Remarks on the first chapter ‘Evolution’ from ‘The Seat of the Soul’ by Gary Zukav
We have been taught that evolution is a progressive development of ‘organizational complexity.’ Evolution is still being defined. The deeper understanding of evolution tells us that a truly evolved person is one that finds value in others more than he or she values the self. Values of love then too seem much more important than our physical world and what is in it. By reflecting upon our evolution and attempting to understand it we can reveal our deepest truths? We can see what we are becoming, what it means to enter into this new aspect of ourselves, and what it means in what we experience and how we act about what we value in one another. So then, how can we shape this?
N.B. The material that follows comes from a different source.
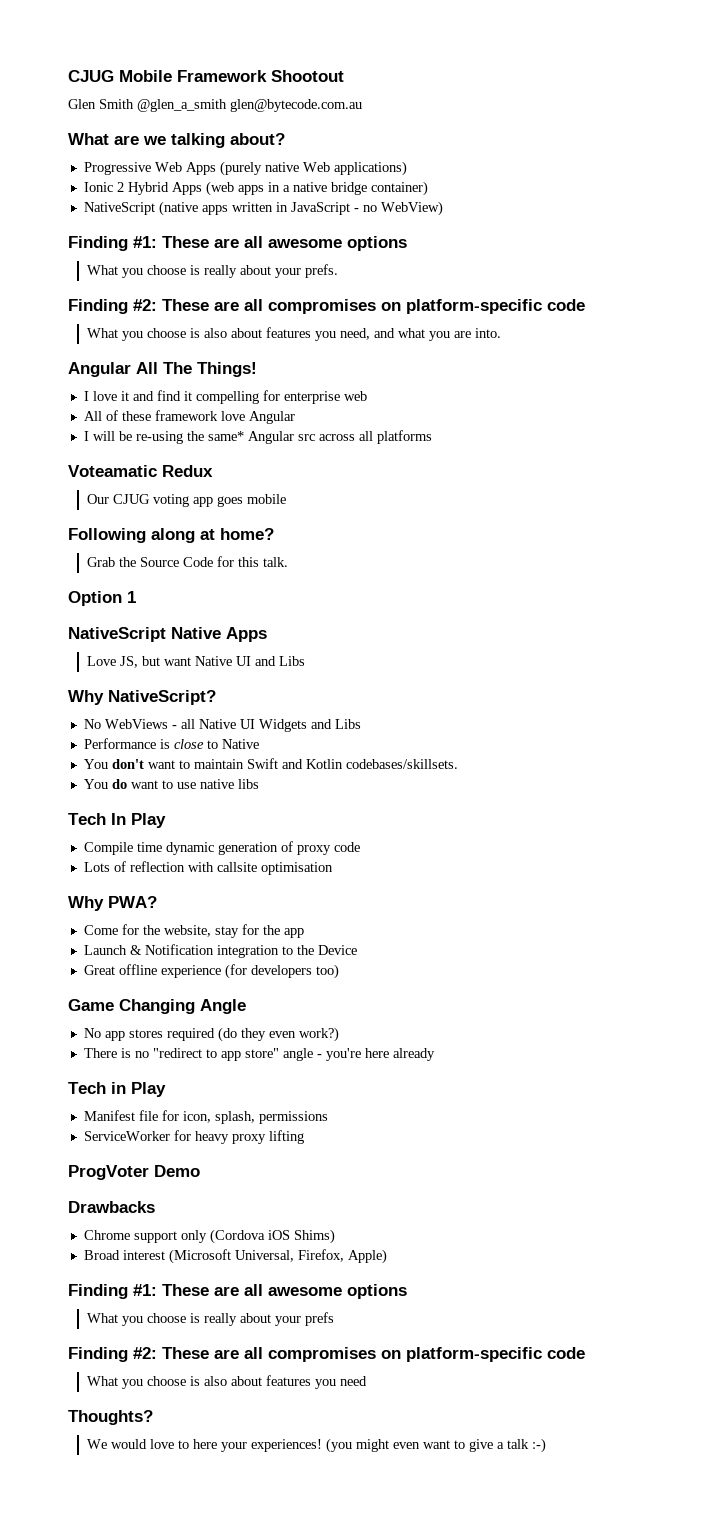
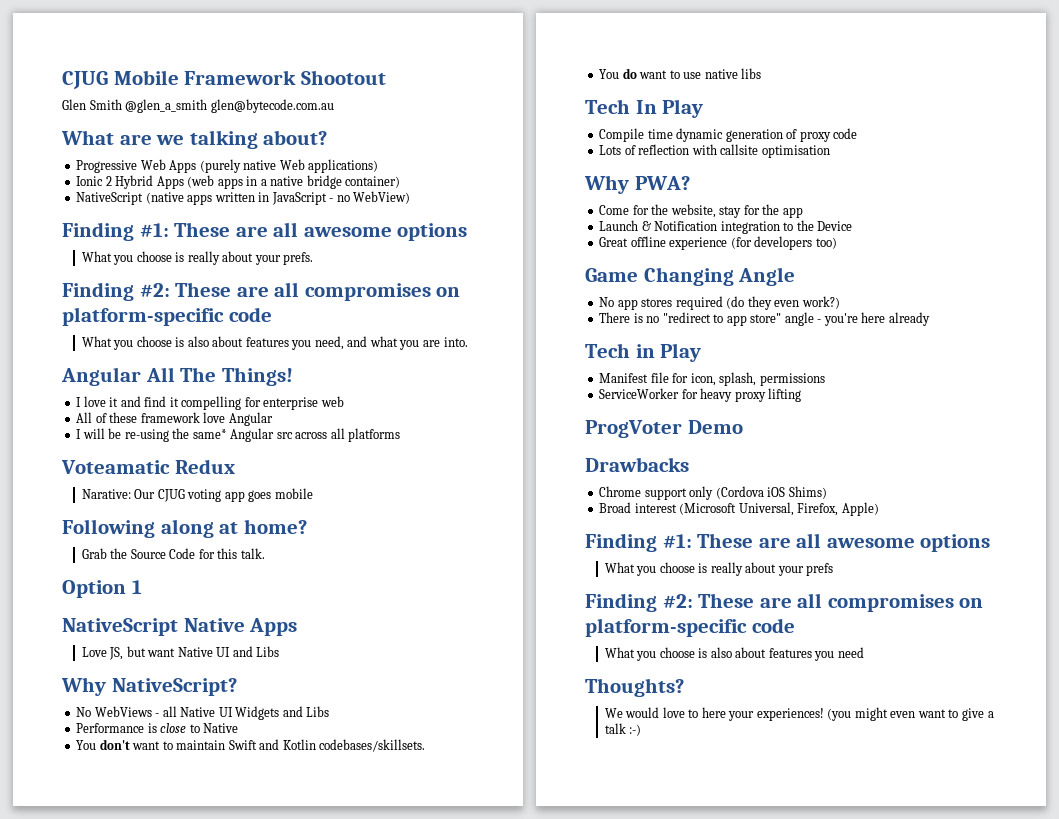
(213, 471) none -> [81,489,131,499] Narative:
When we are active in life with appreciation for what we are doing we become alive with great purpose and meaning. If we take this element away, we are left with an unstable foundation that resembles behaviors that are cruel, embittered, and irrational forms of violence and loneliness. These are areas that love cannot be seen in, covered away by bleak aspects of pain and suffering. This is how we begin to discover what nourishes our souls and what defeats and depletes them.
If we have only our five senses to perceive the physical world the basis of our lives, as Zukav explains, becomes fear laden. A power to control our environments becomes essential. Within this fortress of limited understanding and feeling we enter into what evolves into child-like squabbling seeking power over one another and manipulating each other. A badge, boots, your title or rank, a uniform or weapons are all symbolic to fear. Those who hide behind such symbols encourage fear within their souls. This could be an ideal example of how we relate to the world as a limited few have complete control over what happens financially while the majority of us serve as victims of poverty. Money, fame, and social status create the unnecessary need to establish ourselves of being worthy while demonstrating what our greatest fears have and will become with vulnerability. What we truly fear is the loss of this entitlement to our own vulnerabilities. But is there any reason to fear being vulnerable to love?
Zukav states, “There is no difference between acute schizophrenia and a world at war. There is no difference between the agony of a splintered soul and the agony of a splintered nation.” Engaging in control over one another is nurturing our personal fears. If we align our thoughts and our emotional actions with the greatest good within ourselves with pure intent we will find ourselves filled with a beautiful purpose and meaning. This then becomes the evolution of our love for one another and the water our souls need in order to grow together. To love one another freely, if you will, is to do so without fear of judgment from each other or cause for accusation and demeaning laughter.
What Zukav is suggesting is that our five senses can form an overall system that can perceive a physical reality together in which not to abandon but embrace love for one another without our limited perceptions for what that means. This idea was planted and blossomed in us through our mentors and our great teachers that have been in accordance with the appreciation for deeper values and have spoken of love to us in their actions. These are actions that we did not have to question. These are individuals that we trust. These are actions we can feel and hold in a tangible sort of way. So is this the realm of existence that would allow us to learn and love from each other?
When we begin to ask questions like, “Is there a God?” “Does Divine Intelligence exist?” we open the door to become the best versions of ourselves that we can by believing in a possibility. To believe in possibility is to accept that we can forgive, that there is more to this existence than our five sensory perceptions and to expand upon a reference in time that will allow answers to our questions to move forth and flow freely.
Our personalities are capable of creating fearful and violent emotions. Hatred, sorrow, shame, vengeance and loneliness all play a role in how we dictate our love and acceptance for one another. If we engage bigger questions about what we are and what we will become, we then give way to perceptions of love, compassion and wisdom guided by a higher greatness of being within ourselves. By acknowledging our souls we infuse this light and a life filled of charisma. What would you call this new sensory of being? How will we guide one another towards love together?